More than three dozen colleges allow dogs and cats on their campuses, even if they are not a service animal or emotional support animal. Other colleges limit students to fish, amphibians, lizards and small caged animals.
Service dogs and emotional support animals
There are two federal laws that specify whether colleges must allow service animals and/or emotional support animals on campus.
- The Americans with Disabilities Act (ADA) requires colleges to allow service animals on campus and in the dormitories.
- The Fair Housing Act (FHA) requires colleges to allow service animals and emotional support animals in campus housing.
These laws apply to both public and private colleges and universities.
Americans with disabilities act requirements
Under the Americans with Disabilities Act (ADA), colleges are required to allow service animals on campus and in the dormitories. Service animals include dogs and miniature horses that have been trained to provide services related to a person’s disability. Emotional support animals are not considered to be service animals.
If the services provided by the service animal are not obvious, the college may ask whether the animal is a service animal and what services the service animal has been trained to perform. The college may not ask about the nature of the disability, ask for a demonstration, or ask for documentation of the disability.
Colleges may not require service animals to be registered with the college or a person to pay a fee for bringing a service animal on campus.
Colleges may ask for the service animal to be removed if the service animal is not housebroken or if the service animal is out of control. The request for removal must be based on the animal’s actual conduct, not speculation concerning the animal’s potential conduct or past conduct of other animals.
Fair housing act requirements
Under the Fair Housing Act (FHA), colleges are required to allow service animals and assistance animals, including emotional support animals, in campus housing.
Emotional support animals are animals whose presence alleviates a person’s symptoms or disability. Unlike a service animal, an emotional support animal does not need to be trained to perform a specific task or service. For example, an emotional support animal may help with anxiety attacks.
Unlike the ADA, the Fair Housing Act does not limit the breed of service animals and assistance animals. Cats are allowed as assistance animals in addition to dogs and miniature horses.
If the resident’s disability is not apparent, the college may ask for documentation of the disability, such as a letter from a medical professional or social worker.

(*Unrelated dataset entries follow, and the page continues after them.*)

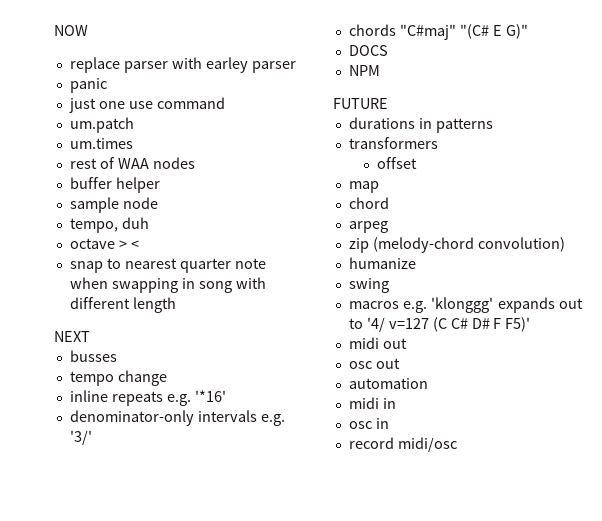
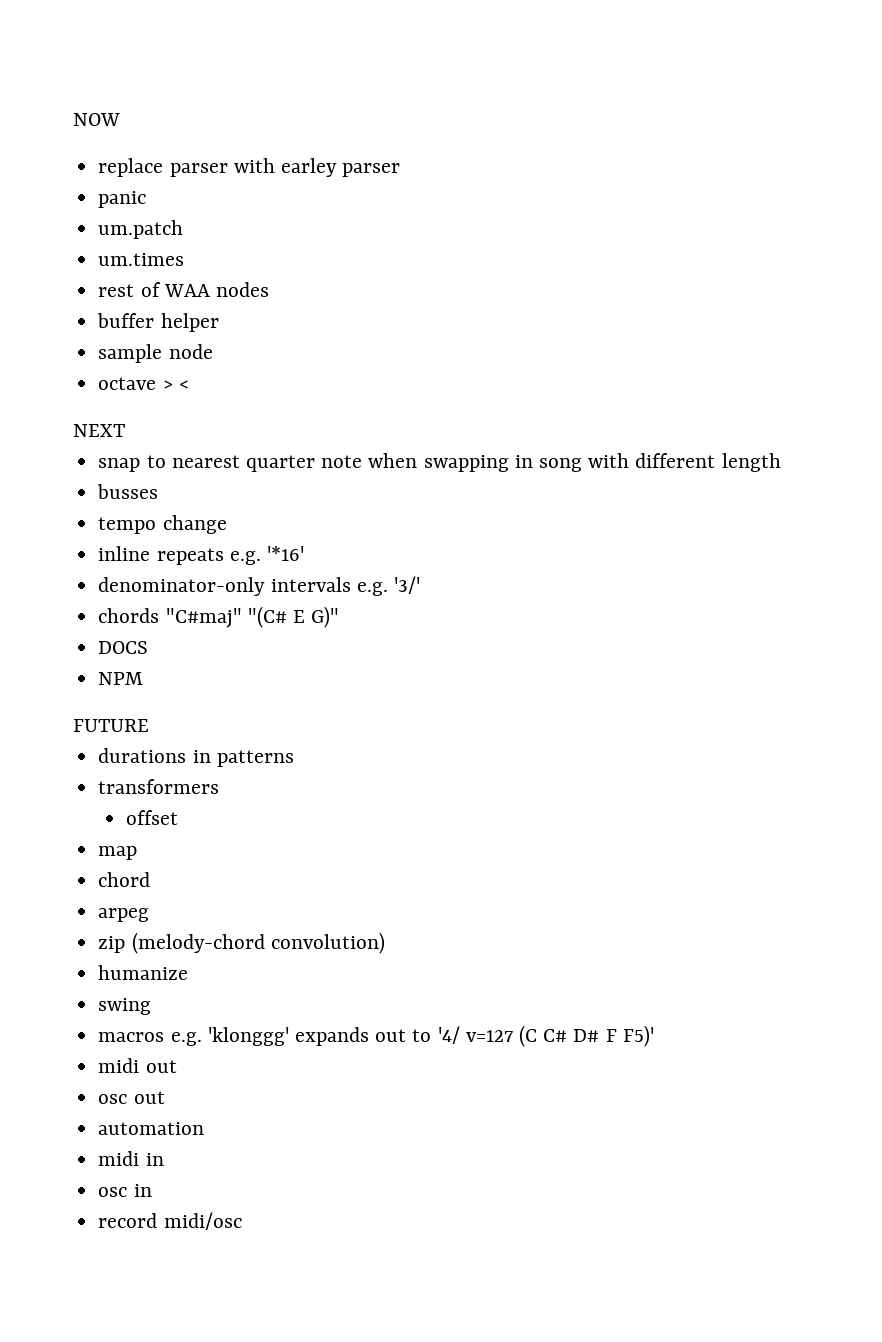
[68,97,225,113] // just one use command -> (147, 199) none
[69,217,149,233] // tempo, duh -> (213, 351) none
(139, 244) none -> [73,424,125,437] // NEXT
[54,331,90,342] // NEXT -> (781, 462) none

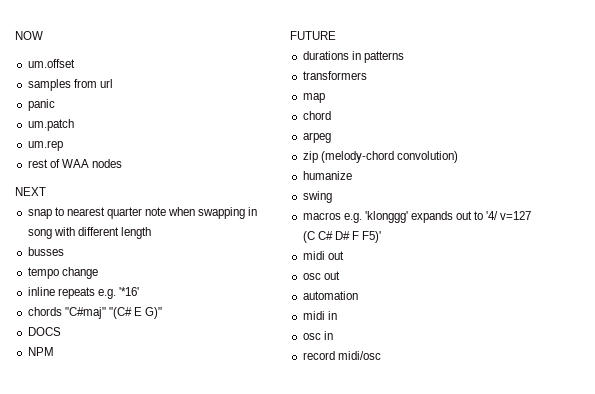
[98,158,401,177] replace parser with earley parser -> [27,59,75,68] [27,79,113,91] um.offset // samples from url
[98,253,185,266] um.times -> [27,140,63,151] um.rep
[97,313,219,332] [98,344,213,363] [98,377,189,390] // buffer helper // sample node // octave > < -> (122, 163) none
[98,576,420,596] // denominator-only intervals e.g. '3/' -> (139, 291) none
[126,810,179,825] // offset -> (367, 75) none

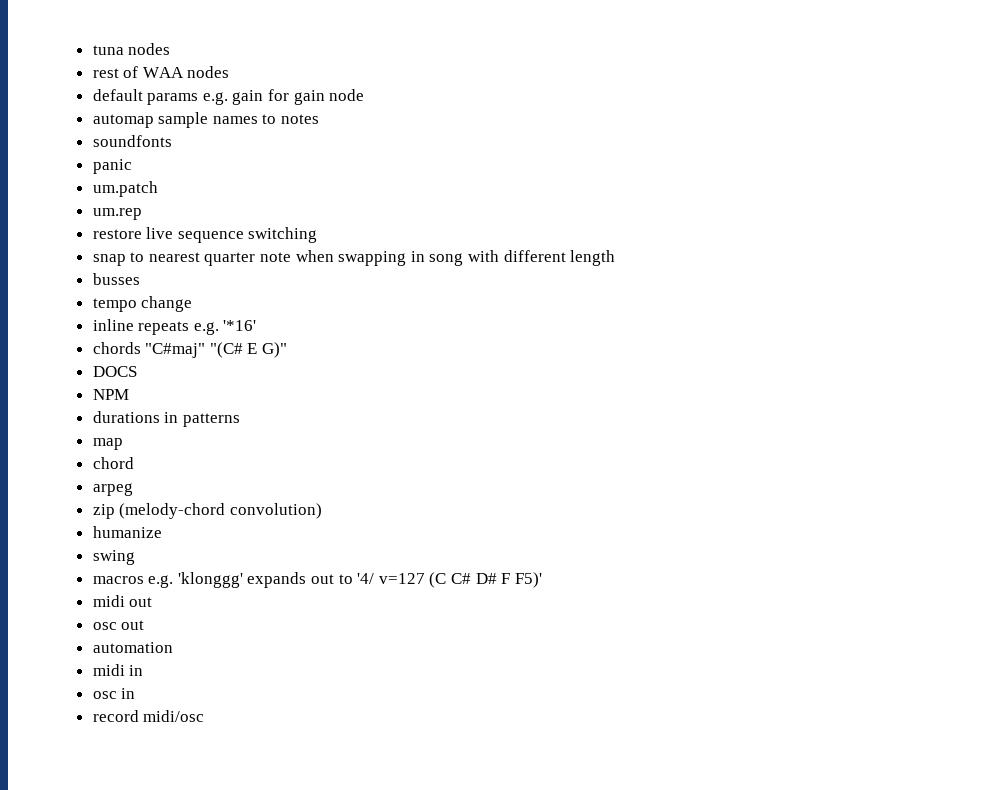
[15,31,43,40] [27,59,75,68] [27,79,113,91] [27,99,55,111] [27,119,74,131] [27,140,63,151] [27,159,122,168] [15,187,46,196] NOW // um.offset // samples from url // panic // um.patch // um.rep // rest of WAA nodes // NEXT -> [92,43,171,55] [92,66,230,78] [92,89,365,105] [92,112,320,128] [92,135,172,147] [92,159,132,174] [92,181,158,197] [92,208,142,220] [92,227,318,243] tuna nodes // rest of WAA nodes // default params e.g. gain for gain node // automap sample names to notes // soundfonts // panic // um.patch // um.rep // restore live sequence switching
[290,31,336,40] // FUTURE -> (129, 394) none
[302,71,367,80] // transformers -> (240, 420) none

However, the ADA prohibits this practice in connection with service animals, so this applies only to assistance animals that are not service animals.

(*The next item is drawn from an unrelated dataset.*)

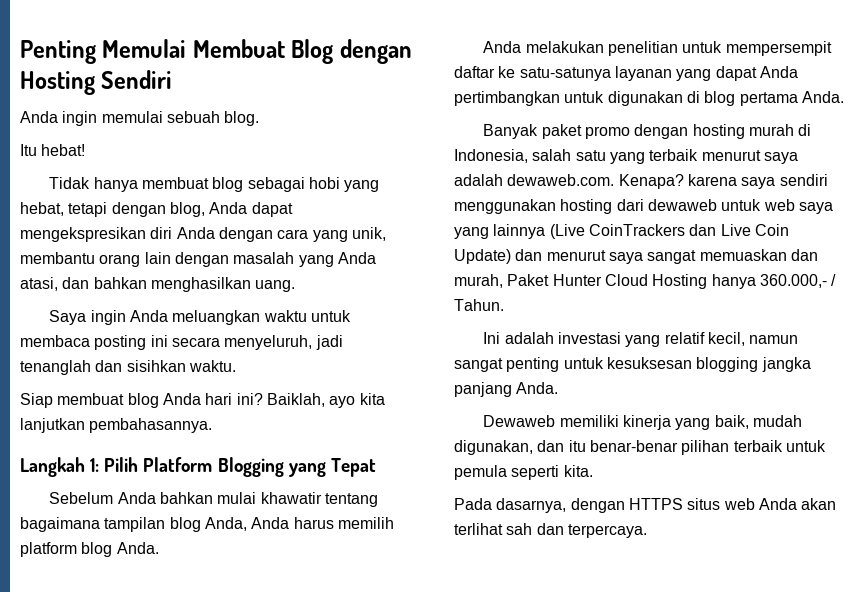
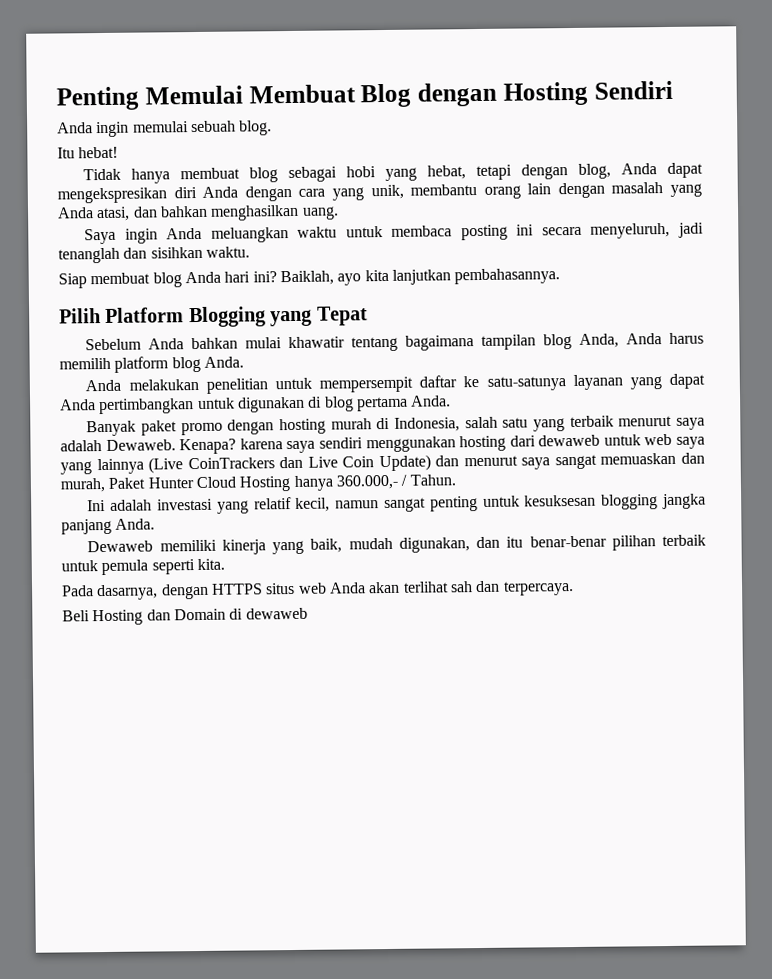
[20,457,100,477] Langkah 1: -> (561, 276) none
[507,174,615,186] dewaweb.com. -> [105,439,176,451] Dewaweb.
(647, 531) none -> [62,607,308,626] // Beli Hosting dan Domain di dewaweb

Colleges may not require a resident to pay a pet deposit for a service animal or assistance animal.
Most colleges allow fish. Some colleges allow amphibians, reptiles and small caged pets, such as hamsters and chinchillas. Most do not allow cats and dogs.

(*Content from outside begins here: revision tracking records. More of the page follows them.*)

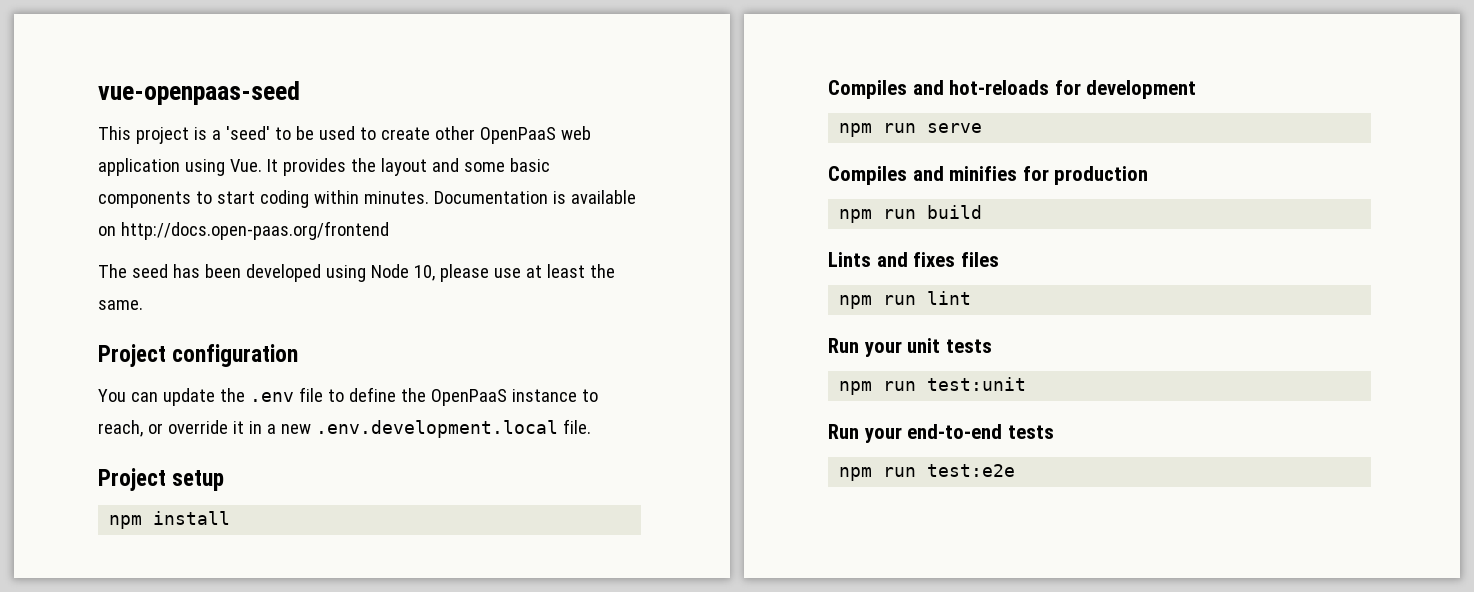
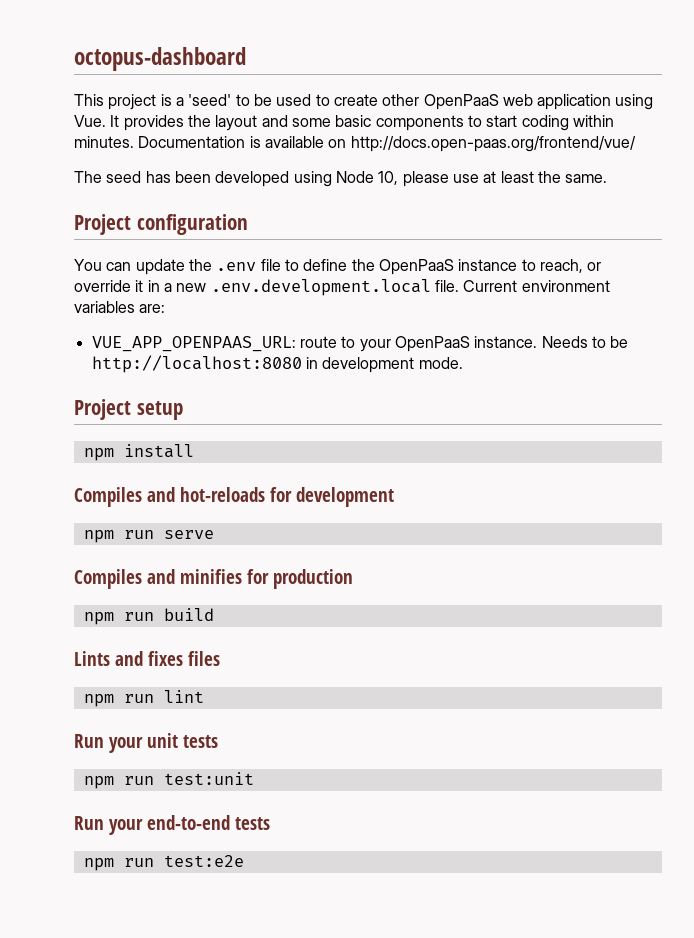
[98,81,300,105] vue-openpaas-seed -> [74,47,246,71] octopus-dashboard
[120,221,389,240] http://docs.open-paas.org/frontend -> [350,136,636,152] http://docs.open-paas.org/frontend/vue/
(591, 426) none -> [463,280,610,292] [74,301,166,313] [91,336,629,352] [91,355,463,373] Current environment variables are: // VUE_APP_OPENPAAS_URL: route to your OpenPaaS instance. Needs to be http://localhost:8080 in development mode.

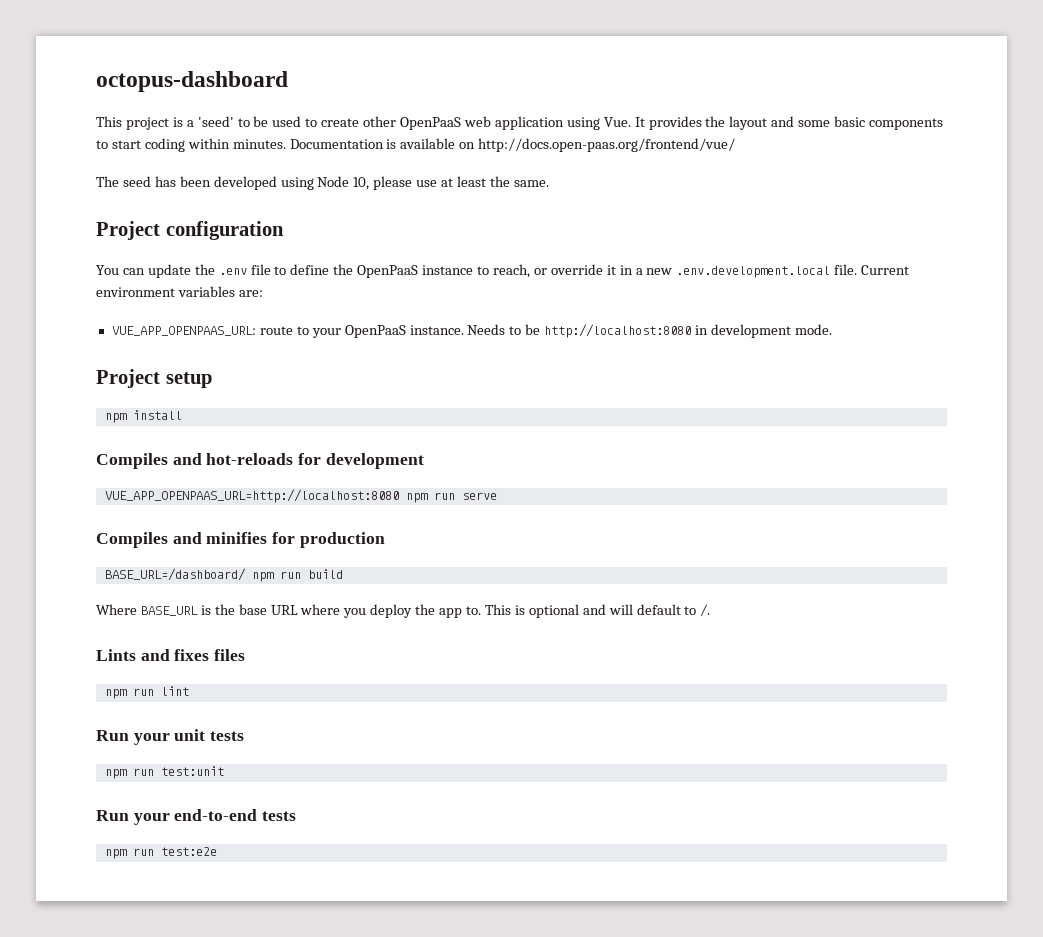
(394, 497) none -> [104,489,399,503] VUE_APP_OPENPAAS_URL=http://localhost:8080
(353, 579) none -> [104,568,246,581] BASE_URL=/dashboard/
(214, 614) none -> [96,604,711,618] // Where BASE_URL is the base URL where you deploy the app to. This is optional and will default to /.

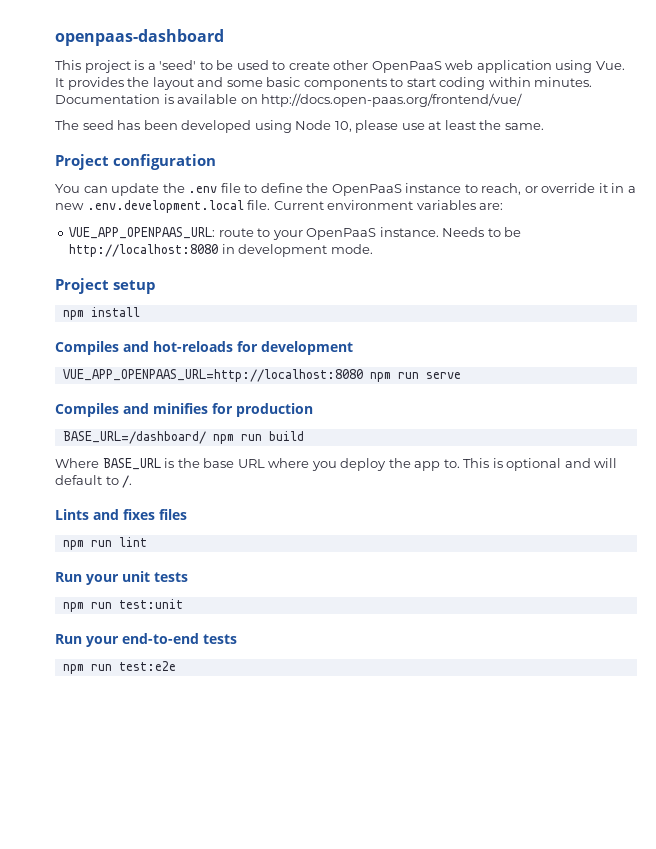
[96,71,288,92] octopus-dashboard -> [55,29,224,46] openpaas-dashboard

Colleges may set their own rules with regard to pets that are not service animals or assistance animals. Some of the more common rules include:
- The pet owner may be required to register the pet with the housing office.
- The pet owner may be required to pay a pet deposit.
- The pet owner may be required to get permission from roommates or other residents.
- Some colleges limit pets to residents who live in a single room without roommates.
- The college may require the pet to be housebroken.
- The college may require that dogs and cats be spayed or neutered.
- The college may require the pet be up-to-date on its vaccinations.
- Certain aggressive or territorial dog breeds may be prohibited.
- Carnivorous fish may be prohibited.
- Pets that are poisonous, such as venomous snakes, may be prohibited.
- The size of the pet’s tank or cage may be limited.
Even if a college doesn’t allow pets, some students will rent an apartment off campus so they can bring their dog or cat with them to college.
Colleges that allow dogs and cats
This table provides a list of colleges that allow dogs and cats, and was compiled by reviewing the pet policies of more than 1,000 colleges and universities. Each college’s name is linked to its pet policy. The colleges include both public and private colleges, including Ivy League colleges and other selective institutions.
Mount Berry, GA
St. Petersburg, FL
Banner Elk, NC
San Antonio, TX
West Liberty, WV
Florida Atlantic University (Boca Raton, FL) ran an April Fools Joke about being pet friendly.
Some of these colleges bring puppies and kittens on campus during finals week, to help alleviate stress and anxiety. For example, the MIT Puppy Lab brings puppies on campus in April and May. The Pet Away Worry and Stress (PAWS) program at the University of Minnesota brings cats, dogs and other therapy animals to campus.